Published in Business News

Few behaviors are as triggering as someone suggesting bad parenting — your bad parenting. Perhaps a co-worker innocently wonders whether you ever cook homemade meals for your kids, or a teacher’s email suggests that all kindergarten parents chaperone field trips.

You think, “Ugh, I’m a horrible parent.”

Rather than looking at these incidents as infuriating, now you can look at them as productive: They probably make you a better parent, says a new study in the Journal of Applied Psychology. Researchers from five U.S. universities tracked parents and found that after perceived workplace slights about their parenting (in psychology lingo, those are “threats to parent identity”), participants invested more time and effort in parenting.

It works like this: Say a manager makes an offhand comment that threatens your sense of yourself as a parent. It may well be fairly mild, such as an earnest inquiry: “Don’t you read with your kids daily?”

“The interaction just makes you start to question: Am I a good parent?” says co-author Rebecca Greenbaum, of Rutgers University. Why don’t you read with your kids every single day?

“You’re dissatisfied with yourself,” says co-author Marcus Butts, at Southern Methodist University. This is not a bad thing. Humans are hardwired to want to feel good about the roles that we care about, and we instinctively protect those identities with a burst of action, the researchers explain. Perhaps you sign up for a weekly activity with your kid, or start cooking dinner with the kids once a week. And you pull back from work.

The effect is immediate. The study found that when participants’ parenting was questioned, they felt more shame that day, did less work, and spent more time with their families.


The researchers have some advice for avoiding this cycle of guilt and shame.

Expect to sometimes feel like a bad parent. It’s OK and normal. “There are potential benefits to shame, right?” says co-author Cynthia Wang, at Northwestern University. “It does lead you to focus more on your kids and invest more time in parenting.” She suggests allowing yourself to feel all the feels, while trying to draw productive energy from them.

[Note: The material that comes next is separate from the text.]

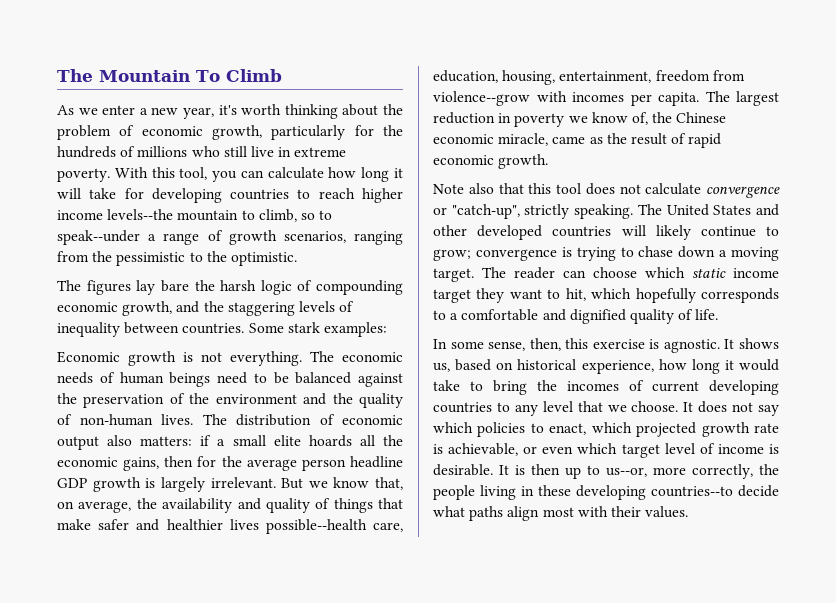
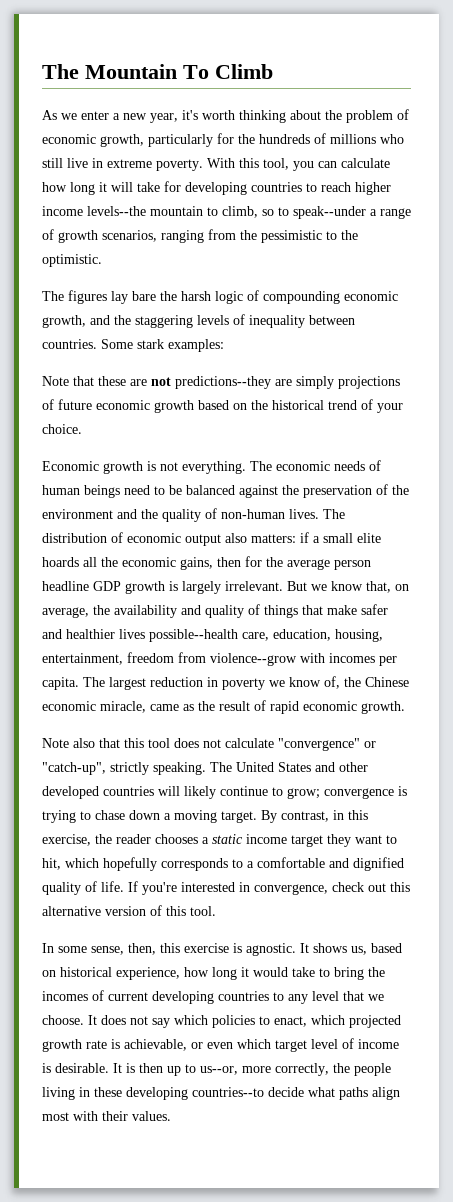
(387, 329) none -> [42,376,400,389] [42,399,403,413] [42,424,82,434] // Note that these are not predictions--they are simply projections of future economic growth based on the historical trend of your choice.
[706,186,780,198] convergence -> [278,738,360,751] "convergence"
[482,267,685,279] The reader can choose which -> [261,810,368,823] [42,834,209,846] By contrast, in this exercise, the reader chooses a
(719, 314) none -> [128,881,410,895] [42,905,216,916] If you're interested in convergence, check out this alternative version of this tool.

Being a perfect parent is, well, impossible, and you don’t want to shame yourself for failing to achieve the unachievable. Did the comment call to your attention an actual failing, or was it just someone preening about their own fabulous parenting?

See your friends. You already know that family and friends matter, but this time the argument is psychological: “Friends can allow you to look at situations more positively, and reappraise,” says Wang. For example, when you’re telling yourself that you’re a no-good useless parent, a friend might intervene and provide perspective. Your own mind can’t provide the same service.

Get therapy. The study found that those who are most rocked by these seemingly harmless incidents are more emotionally unstable, and feel more ensuing guilt and shame. It’s unpleasant. Butts suggests avoiding this cycle by accessing whatever therapy, medications, mindfulness programs or other resources help you stay cool in stressful situations.

Zoom out. When you feel like a bad parent, step back from your emotions. Big picture, it’s OK to not be on Perfect Parent duty every day. “In life, we always have a limited amount of resources,” says Greenbaum. “Day-to-day, it’s OK to shift our attention — maybe you need to up the ante at work one week, and the kids don’t get as much attention for a few days.” You’re a parent, not a martyr.

The researchers, by the way, knew to look into this subject because they have firsthand knowledge. “We all have kids, and all our kids play together,” says Wang. “Working and trying to manage both work and parental roles can be very challenging. It was important to us to understand this dynamic.” Mission accomplished.